(Extracted records)
+--

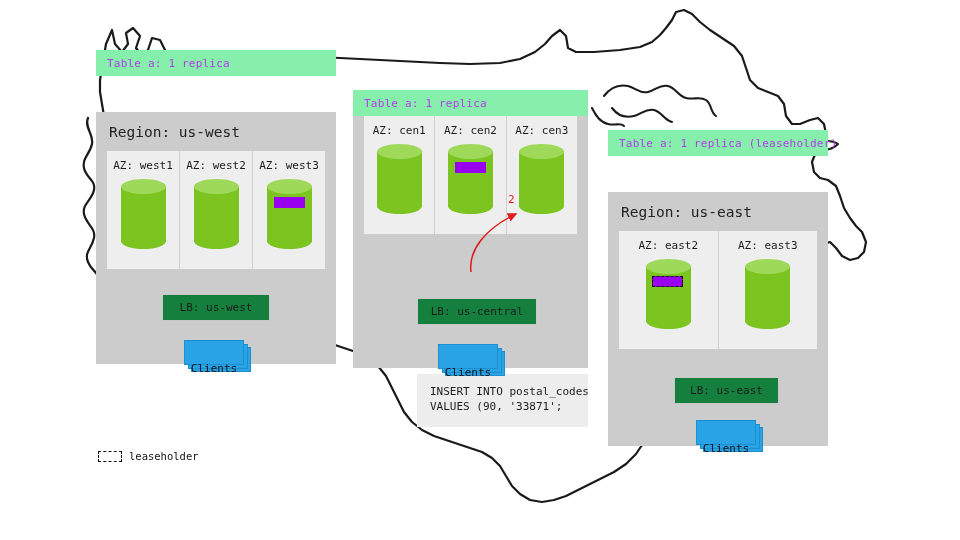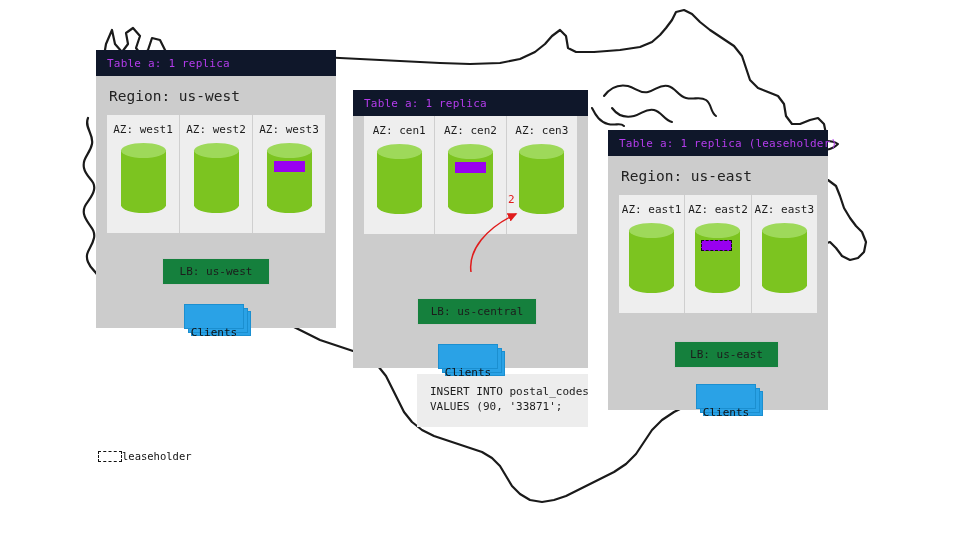--- a/index.html
+++ b/index.html
@@ -10,39 +10,40 @@
     overflow:hidden;position:relative;
   }
   #stage{position:absolute;left:0;top:0;width:960px;height:540px;}
 
   
   #usmap{position:absolute;left:0;top:0;width:960px;height:540px;z-index:1;}
 
   
   .region{position:absolute;z-index:5;}
   .region-header{
-    background:#0f172a;
+    background:#86efac;
     color:#b43cec;
     font-size:11px;
     letter-spacing:0.2px;
     padding:7px 0 6px 11px;
     box-sizing:border-box;
     white-space:nowrap;
   }
   .region-body{
     background:#cccccc;
     padding:0;
     box-sizing:border-box;
     position:relative;
   }
   .region-title{
     color:#222222;
     font-size:14.5px;
     padding:12px 0 11px 13px;
     white-space:nowrap;
+    margin-top:36px;
   }
   .az-wrap{
     background:#eeeeee;
     display:flex;
     position:relative;
     box-sizing:border-box;
   }
   .az{
     flex:1 1 0;
     border-right:1px solid #cfcfcf;
@@ -142,20 +143,21 @@
     position:absolute;
     z-index:7;
     display:flex;align-items:center;
   }
   .legend-swatch{
     width:24px;height:11px;
     border:1.6px dashed #111111;
     box-sizing:border-box;
   }
   .legend-label{
+    margin-left:7px;
     font-size:10.5px;
     color:#111111;
     font-family:"DejaVu Sans Mono","Liberation Mono",monospace;
   }
 </style>
 </head>
 <body>
 
 <div id="stage">
 
@@ -305,30 +307,20 @@
   </svg>
   <div class="arrow-num" style="left:508px;top:193px;">2</div>
 
   <div class="region" style="left:608px;top:130px;width:220px;">
     <div class="region-header">Table a: 1 replica (leaseholder)</div>
     <div class="region-body" style="height:254px;">
       <div class="region-title">Region: us-east</div>
 
       <div class="az-wrap" style="margin:0 11px;height:118px;">
         <div class="az">
-          <div class="az-label">AZ: east1</div>
-          <div class="cyl-holder">
-            <div class="cylinder">
-              <div class="cyl-bottom"></div>
-                <div class="cyl-body"></div>
-                <div class="cyl-top"></div>
-            </div>
-          </div>
-        </div>
-        <div class="az">
           <div class="az-label">AZ: east2</div>
           <div class="cyl-holder">
             <div class="cylinder">
               <div class="cyl-bottom"></div>
                 <div class="cyl-body"></div>
                 <div class="cyl-top"></div>
               <div class="replica leaseholder"></div>
             </div>
           </div>
         </div>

+--

Repeat the records word for word, skipping pictures.

**SOLVED EXERCISE**:
--- a/index.html
+++ b/index.html
@@ -10,39 +10,40 @@
     overflow:hidden;position:relative;
   }
   #stage{position:absolute;left:0;top:0;width:960px;height:540px;}
 
   
   #usmap{position:absolute;left:0;top:0;width:960px;height:540px;z-index:1;}
 
   
   .region{position:absolute;z-index:5;}
   .region-header{
-    background:#0f172a;
+    background:#86efac;
     color:#b43cec;
     font-size:11px;
     letter-spacing:0.2px;
     padding:7px 0 6px 11px;
     box-sizing:border-box;
     white-space:nowrap;
   }
   .region-body{
     background:#cccccc;
     padding:0;
     box-sizing:border-box;
     position:relative;
   }
   .region-title{
     color:#222222;
     font-size:14.5px;
     padding:12px 0 11px 13px;
     white-space:nowrap;
+    margin-top:36px;
   }
   .az-wrap{
     background:#eeeeee;
     display:flex;
     position:relative;
     box-sizing:border-box;
   }
   .az{
     flex:1 1 0;
     border-right:1px solid #cfcfcf;
@@ -142,20 +143,21 @@
     position:absolute;
     z-index:7;
     display:flex;align-items:center;
   }
   .legend-swatch{
     width:24px;height:11px;
     border:1.6px dashed #111111;
     box-sizing:border-box;
   }
   .legend-label{
+    margin-left:7px;
     font-size:10.5px;
     color:#111111;
     font-family:"DejaVu Sans Mono","Liberation Mono",monospace;
   }
 </style>
 </head>
 <body>
 
 <div id="stage">
 
@@ -305,30 +307,20 @@
   </svg>
   <div class="arrow-num" style="left:508px;top:193px;">2</div>
 
   <div class="region" style="left:608px;top:130px;width:220px;">
     <div class="region-header">Table a: 1 replica (leaseholder)</div>
     <div class="region-body" style="height:254px;">
       <div class="region-title">Region: us-east</div>
 
       <div class="az-wrap" style="margin:0 11px;height:118px;">
         <div class="az">
-          <div class="az-label">AZ: east1</div>
-          <div class="cyl-holder">
-            <div class="cylinder">
-              <div class="cyl-bottom"></div>
-                <div class="cyl-body"></div>
-                <div class="cyl-top"></div>
-            </div>
-          </div>
-        </div>
-        <div class="az">
           <div class="az-label">AZ: east2</div>
           <div class="cyl-holder">
             <div class="cylinder">
               <div class="cyl-bottom"></div>
                 <div class="cyl-body"></div>
                 <div class="cyl-top"></div>
               <div class="replica leaseholder"></div>
             </div>
           </div>
         </div>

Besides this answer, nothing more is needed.